Today’s post is part of the “Favorite Places to Explore Nature” series, which features some of my favorite bloggers sharing great places to explore nature with kids in their hometowns.
|At Lake Tahoe bright & early for an afternoon of crawdad catching|
Please extend a warm welcome to Lindsey of OutsideMom.com. She’s a mom, an outdoor educator, a mud pie maker and adventure guide to two adorable boys. If you’d like to know how to make a hammock or turn your minivan into an RV, Lindsey’s your gal. She currently calls Reno home.
I’ve only lived in Reno for a year now, but in that short time we have most definitely nailed down a few places that the kids and I return to time and time again. I’ve narrowed it down to our top five, otherwise this post could get looooong.
#1 Lake Tahoe
Ever heard of this place? I thought so. Turns out Lake Tahoe is completely worth the hype! It makes living in Reno actually nice. Clear, beautiful water, lots of rocks for jumping, kayaking to secret coves, small hidden sandy beaches to hike to, and loads of crawdads just waiting to be caught with a piece of salami tied to the end of a string. We made the trek over the mountain several times a month during the summer; we just couldn’t get enough.

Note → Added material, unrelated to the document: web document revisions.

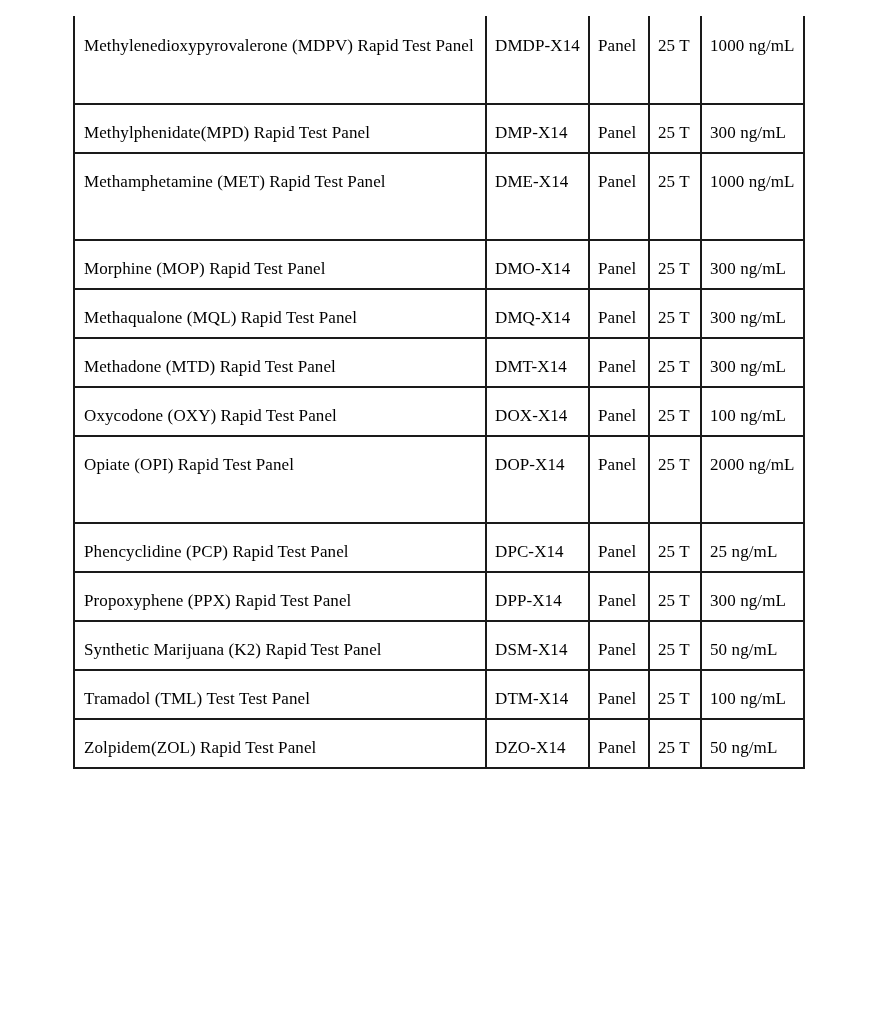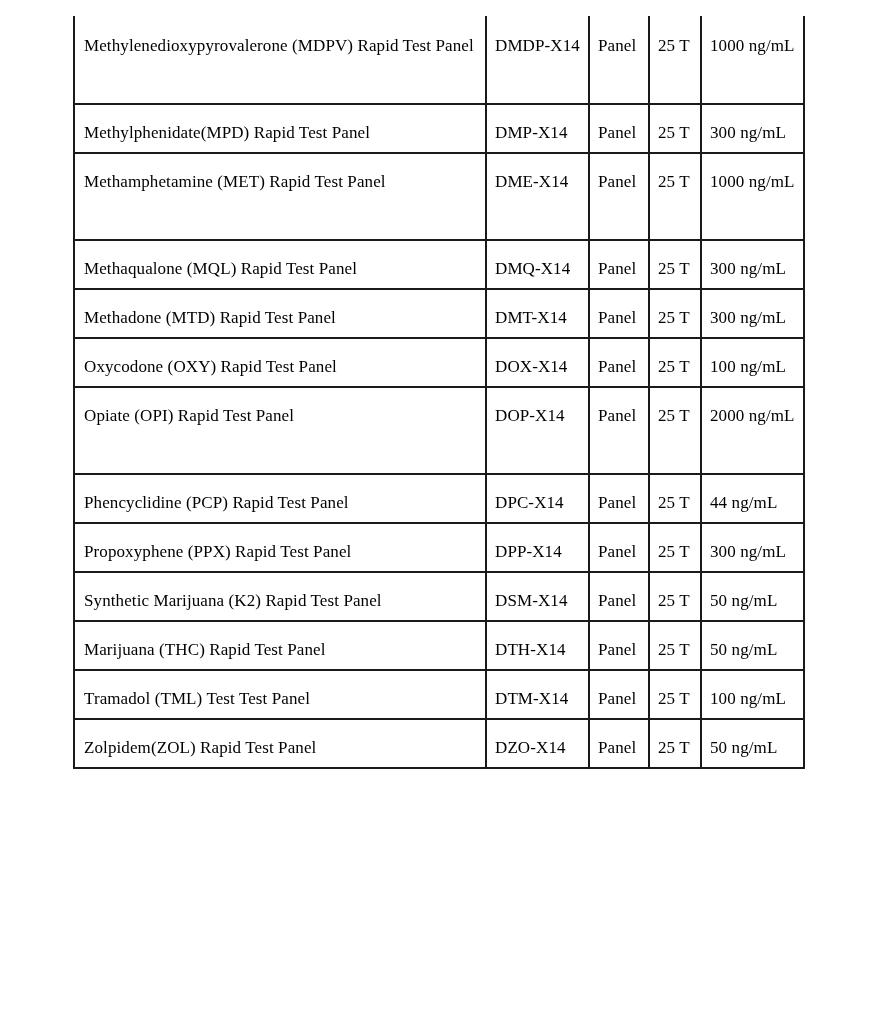--- a/index.html
+++ b/index.html
@@ -93,20 +93,27 @@
           <td class="cell-cutoff">300 ng/mL</td>
         </tr>
         <tr class="tall">
           <td class="cell-name">Methamphetamine (MET) Rapid Test Panel</td>
           <td class="cell-code">DME-X14</td>
           <td class="cell-format">Panel</td>
           <td class="cell-quantity">25 T</td>
           <td class="cell-cutoff">1000 ng/mL</td>
         </tr>
         <tr>
+          <td class="cell-name">Morphine (MOP) Rapid Test Panel</td>
+          <td class="cell-code">DMO-X14</td>
+          <td class="cell-format">Panel</td>
+          <td class="cell-quantity">25 T</td>
+          <td class="cell-cutoff">300 ng/mL</td>
+        </tr>
+        <tr>
           <td class="cell-name">Methaqualone (MQL) Rapid Test Panel</td>
           <td class="cell-code">DMQ-X14</td>
           <td class="cell-format">Panel</td>
           <td class="cell-quantity">25 T</td>
           <td class="cell-cutoff">300 ng/mL</td>
         </tr>
         <tr>
           <td class="cell-name">Methadone (MTD) Rapid Test Panel</td>
           <td class="cell-code">DMT-X14</td>
           <td class="cell-format">Panel</td>
@@ -125,39 +132,32 @@
           <td class="cell-code">DOP-X14</td>
           <td class="cell-format">Panel</td>
           <td class="cell-quantity">25 T</td>
           <td class="cell-cutoff">2000 ng/mL</td>
         </tr>
         <tr>
           <td class="cell-name">Phencyclidine (PCP) Rapid Test Panel</td>
           <td class="cell-code">DPC-X14</td>
           <td class="cell-format">Panel</td>
           <td class="cell-quantity">25 T</td>
-          <td class="cell-cutoff">44 ng/mL</td>
+          <td class="cell-cutoff">25 ng/mL</td>
         </tr>
         <tr>
           <td class="cell-name">Propoxyphene (PPX) Rapid Test Panel</td>
           <td class="cell-code">DPP-X14</td>
           <td class="cell-format">Panel</td>
           <td class="cell-quantity">25 T</td>
           <td class="cell-cutoff">300 ng/mL</td>
         </tr>
         <tr>
           <td class="cell-name">Synthetic Marijuana (K2) Rapid Test Panel</td>
           <td class="cell-code">DSM-X14</td>
-          <td class="cell-format">Panel</td>
-          <td class="cell-quantity">25 T</td>
-          <td class="cell-cutoff">50 ng/mL</td>
-        </tr>
-        <tr>
-          <td class="cell-name">Marijuana (THC) Rapid Test Panel</td>
-          <td class="cell-code">DTH-X14</td>
           <td class="cell-format">Panel</td>
           <td class="cell-quantity">25 T</td>
           <td class="cell-cutoff">50 ng/mL</td>
         </tr>
         <tr>
           <td class="cell-name">Tramadol (TML) Test Test Panel</td>
           <td class="cell-code">DTM-X14</td>
           <td class="cell-format">Panel</td>
           <td class="cell-quantity">25 T</td>
           <td class="cell-cutoff">100 ng/mL</td>

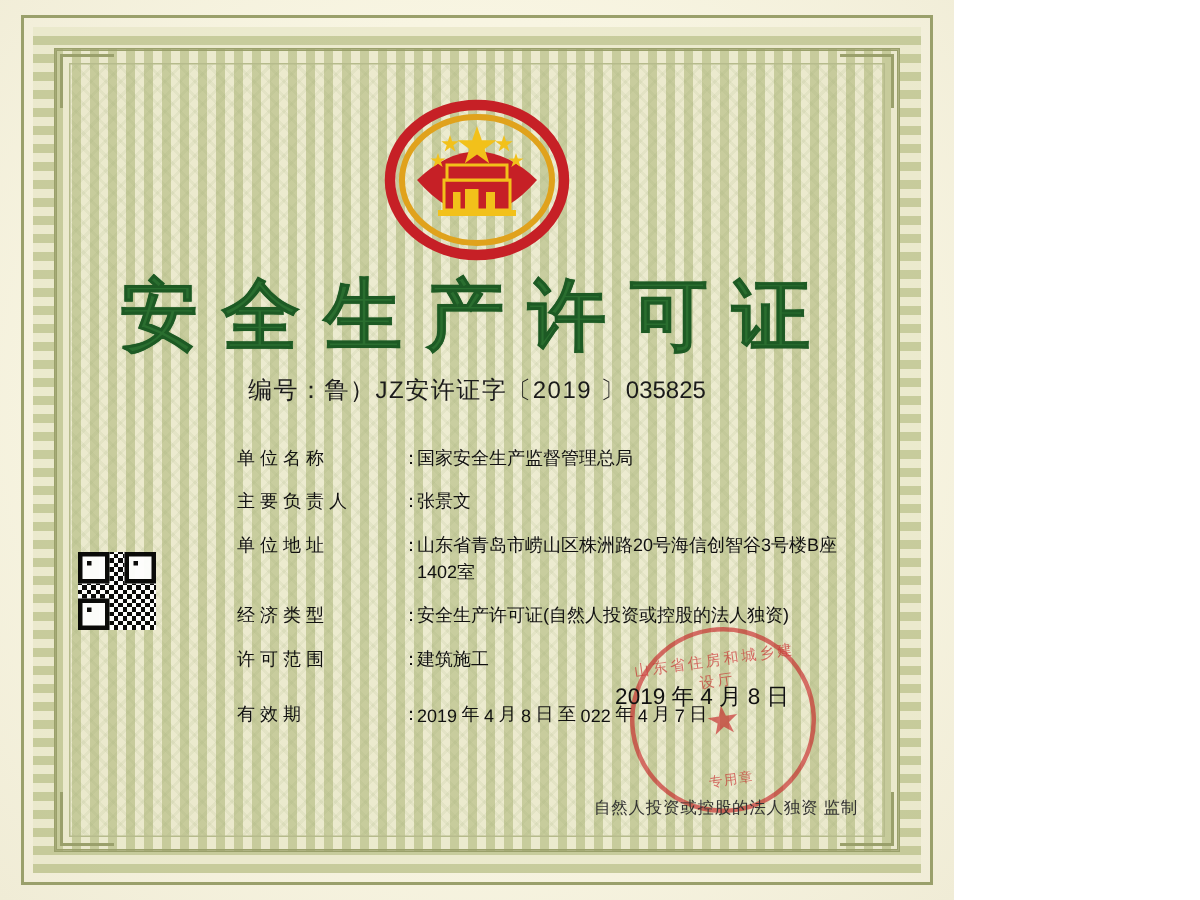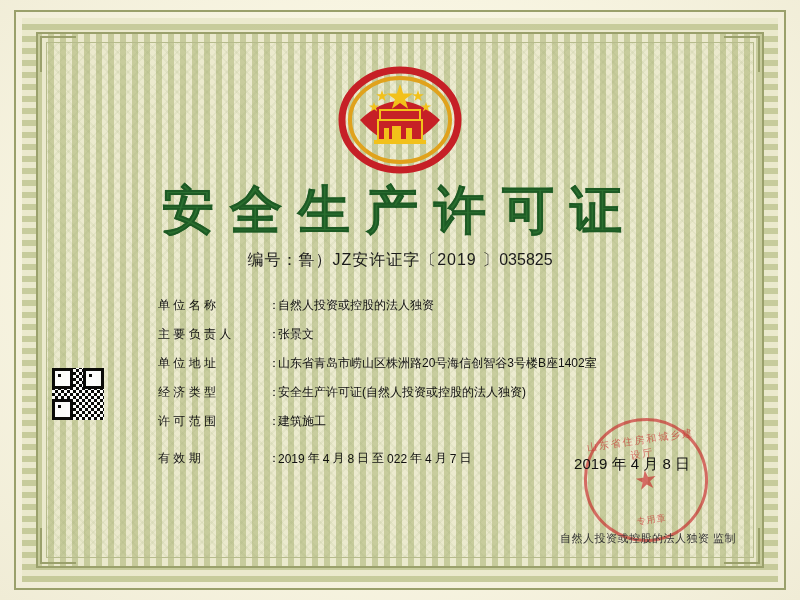--- a/index.html
+++ b/index.html
@@ -2,21 +2,21 @@
 <html><head>
 <meta charset="utf-8">
 <style>
   html,body{margin:0;padding:0;}
   body{
     width:800px;height:600px;overflow:hidden;
     background:#ffffff;
     font-family:"Liberation Sans", sans-serif;
   }
   .cert{
-    position:absolute;left:0;top:0;width:800px;height:600px;
+    position:absolute;left:0;top:0;width:636px;height:600px;
     background:
       radial-gradient(ellipse at 50% 45%, #fdfcef 0%, #f8f5e2 55%, #f0ecd6 100%);
   }
   
   .border-outer{
     position:absolute;left:14px;top:10px;right:14px;bottom:10px;
     border:2px solid #9aa06b;
   }
   .border-band{
     position:absolute;left:22px;top:18px;right:22px;bottom:18px;
@@ -189,21 +189,21 @@
 
   <div class="serial">
     <span>编号：鲁</span><span>）</span><span>JZ安许证字</span><span>〔2019 〕</span><span class="num">035825</span>
   </div>
 
   <div class="fields">
 
     <div class="row">
       <div class="label">单 位 名 称</div>
       <div style="width:10px">：</div>
-      <div class="value">自然人投资或控股的法人独资</div>
+      <div class="value">国家安全生产监督管理总局</div>
     </div>
 
     <div class="row">
       <div class="label">主 要 负 责 人</div>
       <div style="width:10px">：</div>
       <div class="value">张景文</div>
     </div>
 
     <div class="row">
       <div class="label">单 位 地 址</div>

Insider tip: If there is any way you can get there on a week day, do it. Most of the beaches fill up to beyond capacity on weekends (lack of parking being the major issue). If you can’t avoid weekends, get there first thing in the morning to stake your claim. Better yet, visit in the early fall after all the vacationers have gone home.
I personally prefer North Lake Tahoe: more rocks, better sand and for some reason I swear it’s warmer!
#2 Swan Lake Nature Study Area
Swan Lake is a quaint little wetland (with a boardwalk!) located north of Reno in Lemmon Valley. But if you’re looking for amazing vistas and stellar scenery, this isn’t the place for you.
|Swan Lake in the fall (I swear, it gets much greener in the spring!)|
So why do we love it so much? It’s the small things. In the spring this places is loaded with birds, frogs and our favorite: macro-invertebrates. If you go, invest in a small pond net (the kind used for cleaning fish tanks) and spend the afternoon catching and identifying these fascinating little critters.
#3 Truckee River Whitewater Park
You don’t need to be a kayaker to enjoy the Whitewater Park. I often bring my kids (without my boat) just to hang out by the river. I love watching all the kayakers play in the park, and my kids love to throw rocks, run around on the river trail, and of course, look for crawdads. The park is right downtown, so you can get your nature fix while also spending some time soaking in the big city … you know, if you’re into that.
|Watching a friend of mine down at the Whitewater Park|
Insider tip: This is not the best place to be at night, or if you want a space where your kids can run around unsupervised. The water can be pretty swift, especially in the spring, It’s also a popular spot with some of the local riffraff.
#4 Galena Creek Recreation Area
We visit Galena Creek year round. There are loads of trails for hiking and biking, as well as a few popular sledding hills. My kids and I like to pack a picnic, wander the interpretive trail and play in the creek. It’s near the base of Mount Rose, making it one of the closest places to the city to actually find some shade (pine trees galore)!
|Wandering the trails near Galena Creek|
Insider tip: The visitor’s center hosts a series of interpretive programs. Check out the calendar before you go.
#5 Nevada Discovery Museum
Nevada Discovery Museum is hands down the best children’s museum I’ve ever had the privilege of visiting. What makes this museum so unique is its focus on local issues, both indoor and out, and the way they have incorporated hands-on learning into every exhibit. It’s so well done! My three favorite outdoor themed exhibits are:
- Truckee Connects: They actually have an 80-foot model of the Truckee River running through the atrium! And you can play in it!
- Under the Stars: Explore a cave, sleep in a tent, go fishing, pack a backpack and learn about the wildlife in Reno’s backyard.
- Cloud Climber: Climb up into the ‘clouds’ in a nearly three-story tall structure (with ample safety nets for the youngest of climbers).
|Playing in the river at the Discovery Museum (note cloud climber in background)|
Insider tip: There are often field trips in the morning, so it gets pretty crowded. Try to get there around noon (they have a place you can eat lunch) and plan to spend the rest of the day there. There is so much to see, I find something new every time I go, and trust me, we go a lot.